EXERCISE GOAL:
The lines from the start of the listing through the line containing "- Data is stored" should be printed exactly, and no other lines should be printed.
(RECORDS PROVIDED)
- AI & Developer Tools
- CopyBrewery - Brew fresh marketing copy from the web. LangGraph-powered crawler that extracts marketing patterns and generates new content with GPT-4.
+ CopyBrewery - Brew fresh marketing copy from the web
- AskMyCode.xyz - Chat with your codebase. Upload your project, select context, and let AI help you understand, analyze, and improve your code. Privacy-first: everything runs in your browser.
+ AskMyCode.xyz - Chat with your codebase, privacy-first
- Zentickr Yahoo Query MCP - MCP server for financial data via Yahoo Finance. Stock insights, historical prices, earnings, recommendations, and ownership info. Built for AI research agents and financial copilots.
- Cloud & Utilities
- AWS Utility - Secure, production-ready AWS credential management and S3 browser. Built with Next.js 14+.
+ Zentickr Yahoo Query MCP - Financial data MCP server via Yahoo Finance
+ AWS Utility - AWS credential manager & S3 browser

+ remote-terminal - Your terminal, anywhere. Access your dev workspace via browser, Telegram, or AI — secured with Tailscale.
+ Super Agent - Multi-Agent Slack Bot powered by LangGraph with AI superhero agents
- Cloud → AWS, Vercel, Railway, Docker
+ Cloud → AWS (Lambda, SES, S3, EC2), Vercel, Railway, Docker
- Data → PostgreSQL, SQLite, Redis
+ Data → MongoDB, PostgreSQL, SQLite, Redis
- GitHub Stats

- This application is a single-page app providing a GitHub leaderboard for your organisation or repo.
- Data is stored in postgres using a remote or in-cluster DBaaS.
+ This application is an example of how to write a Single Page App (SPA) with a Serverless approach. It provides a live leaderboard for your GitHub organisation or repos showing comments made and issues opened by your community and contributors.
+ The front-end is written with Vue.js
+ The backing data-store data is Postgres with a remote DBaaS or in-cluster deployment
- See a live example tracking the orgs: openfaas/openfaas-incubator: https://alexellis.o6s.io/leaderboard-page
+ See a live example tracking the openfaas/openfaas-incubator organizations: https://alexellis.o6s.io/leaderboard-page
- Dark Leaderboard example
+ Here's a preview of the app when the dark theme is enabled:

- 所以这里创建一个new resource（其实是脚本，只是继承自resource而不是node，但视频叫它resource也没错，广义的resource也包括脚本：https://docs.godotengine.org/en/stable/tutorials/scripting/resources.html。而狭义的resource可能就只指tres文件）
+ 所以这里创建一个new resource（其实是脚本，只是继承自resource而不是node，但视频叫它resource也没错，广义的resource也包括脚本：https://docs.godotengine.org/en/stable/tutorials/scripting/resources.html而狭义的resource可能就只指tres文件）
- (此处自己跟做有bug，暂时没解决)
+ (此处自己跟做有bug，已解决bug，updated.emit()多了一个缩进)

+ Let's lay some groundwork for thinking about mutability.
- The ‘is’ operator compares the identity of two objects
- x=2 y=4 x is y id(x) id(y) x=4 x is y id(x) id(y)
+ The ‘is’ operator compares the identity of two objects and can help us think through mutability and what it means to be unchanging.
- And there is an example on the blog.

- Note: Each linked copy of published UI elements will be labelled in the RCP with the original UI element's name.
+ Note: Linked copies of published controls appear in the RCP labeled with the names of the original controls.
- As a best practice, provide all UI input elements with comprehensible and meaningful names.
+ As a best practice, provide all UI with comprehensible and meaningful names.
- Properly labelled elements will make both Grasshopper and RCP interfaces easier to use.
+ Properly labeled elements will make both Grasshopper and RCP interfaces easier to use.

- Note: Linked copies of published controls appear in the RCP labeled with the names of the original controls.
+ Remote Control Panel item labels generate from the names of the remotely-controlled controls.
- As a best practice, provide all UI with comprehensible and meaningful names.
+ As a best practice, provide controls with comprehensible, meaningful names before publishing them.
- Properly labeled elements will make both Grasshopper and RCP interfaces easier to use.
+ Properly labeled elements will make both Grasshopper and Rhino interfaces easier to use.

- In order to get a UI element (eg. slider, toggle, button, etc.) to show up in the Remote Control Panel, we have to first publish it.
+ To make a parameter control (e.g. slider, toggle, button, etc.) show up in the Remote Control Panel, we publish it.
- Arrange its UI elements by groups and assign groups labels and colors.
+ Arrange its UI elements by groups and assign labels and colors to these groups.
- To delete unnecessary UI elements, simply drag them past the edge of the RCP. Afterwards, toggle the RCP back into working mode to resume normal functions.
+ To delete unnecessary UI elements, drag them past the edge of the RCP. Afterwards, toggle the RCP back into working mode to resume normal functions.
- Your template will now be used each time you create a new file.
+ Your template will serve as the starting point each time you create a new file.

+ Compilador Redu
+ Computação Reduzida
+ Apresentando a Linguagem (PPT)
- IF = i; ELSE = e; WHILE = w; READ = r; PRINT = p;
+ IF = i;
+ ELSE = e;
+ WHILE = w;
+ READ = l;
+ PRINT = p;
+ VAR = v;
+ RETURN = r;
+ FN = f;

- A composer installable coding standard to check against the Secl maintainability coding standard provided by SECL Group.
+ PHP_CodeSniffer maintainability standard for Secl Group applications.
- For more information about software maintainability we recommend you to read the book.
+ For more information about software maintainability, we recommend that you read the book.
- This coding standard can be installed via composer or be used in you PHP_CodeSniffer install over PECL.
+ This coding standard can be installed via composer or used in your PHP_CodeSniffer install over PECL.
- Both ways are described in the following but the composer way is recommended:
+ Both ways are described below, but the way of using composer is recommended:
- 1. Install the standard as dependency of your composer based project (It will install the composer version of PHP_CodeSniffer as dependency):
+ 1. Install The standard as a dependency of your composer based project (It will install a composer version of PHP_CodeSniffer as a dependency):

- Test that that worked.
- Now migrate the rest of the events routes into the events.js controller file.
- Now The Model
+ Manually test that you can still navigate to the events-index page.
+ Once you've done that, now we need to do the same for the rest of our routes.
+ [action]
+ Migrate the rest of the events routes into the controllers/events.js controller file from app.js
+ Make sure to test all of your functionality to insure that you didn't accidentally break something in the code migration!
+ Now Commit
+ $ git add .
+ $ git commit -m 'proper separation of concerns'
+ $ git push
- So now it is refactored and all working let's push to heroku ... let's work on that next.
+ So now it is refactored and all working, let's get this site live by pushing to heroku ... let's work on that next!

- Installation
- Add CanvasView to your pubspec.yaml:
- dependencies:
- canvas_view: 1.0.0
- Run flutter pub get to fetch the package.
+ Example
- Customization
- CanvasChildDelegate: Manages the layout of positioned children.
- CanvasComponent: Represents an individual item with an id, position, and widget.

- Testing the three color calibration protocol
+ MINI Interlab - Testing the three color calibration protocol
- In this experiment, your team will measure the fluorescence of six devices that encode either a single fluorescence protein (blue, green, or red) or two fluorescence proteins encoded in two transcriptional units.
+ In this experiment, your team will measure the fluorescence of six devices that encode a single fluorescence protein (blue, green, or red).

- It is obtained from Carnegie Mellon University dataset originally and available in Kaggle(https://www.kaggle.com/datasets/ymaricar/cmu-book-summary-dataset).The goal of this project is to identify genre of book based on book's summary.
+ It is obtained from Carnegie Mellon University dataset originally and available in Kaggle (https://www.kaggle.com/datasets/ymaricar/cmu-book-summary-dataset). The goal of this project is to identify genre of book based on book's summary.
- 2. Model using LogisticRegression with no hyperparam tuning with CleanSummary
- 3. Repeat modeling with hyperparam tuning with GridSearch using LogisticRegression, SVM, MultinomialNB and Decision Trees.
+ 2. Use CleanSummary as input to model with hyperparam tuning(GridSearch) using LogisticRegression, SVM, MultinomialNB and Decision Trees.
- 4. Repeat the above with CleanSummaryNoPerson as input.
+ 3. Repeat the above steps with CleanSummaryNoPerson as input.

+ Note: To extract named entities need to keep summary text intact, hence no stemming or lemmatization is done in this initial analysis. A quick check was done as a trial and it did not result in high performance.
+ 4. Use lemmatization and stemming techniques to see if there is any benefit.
(End RECORDS PROVIDED)
EXERCISE RESULT:
- AI & Developer Tools
- CopyBrewery - Brew fresh marketing copy from the web. LangGraph-powered crawler that extracts marketing patterns and generates new content with GPT-4.
+ CopyBrewery - Brew fresh marketing copy from the web
- AskMyCode.xyz - Chat with your codebase. Upload your project, select context, and let AI help you understand, analyze, and improve your code. Privacy-first: everything runs in your browser.
+ AskMyCode.xyz - Chat with your codebase, privacy-first
- Zentickr Yahoo Query MCP - MCP server for financial data via Yahoo Finance. Stock insights, historical prices, earnings, recommendations, and ownership info. Built for AI research agents and financial copilots.
- Cloud & Utilities
- AWS Utility - Secure, production-ready AWS credential management and S3 browser. Built with Next.js 14+.
+ Zentickr Yahoo Query MCP - Financial data MCP server via Yahoo Finance
+ AWS Utility - AWS credential manager & S3 browser

+ remote-terminal - Your terminal, anywhere. Access your dev workspace via browser, Telegram, or AI — secured with Tailscale.
+ Super Agent - Multi-Agent Slack Bot powered by LangGraph with AI superhero agents
- Cloud → AWS, Vercel, Railway, Docker
+ Cloud → AWS (Lambda, SES, S3, EC2), Vercel, Railway, Docker
- Data → PostgreSQL, SQLite, Redis
+ Data → MongoDB, PostgreSQL, SQLite, Redis
- GitHub Stats

- This application is a single-page app providing a GitHub leaderboard for your organisation or repo.
- Data is stored in postgres using a remote or in-cluster DBaaS.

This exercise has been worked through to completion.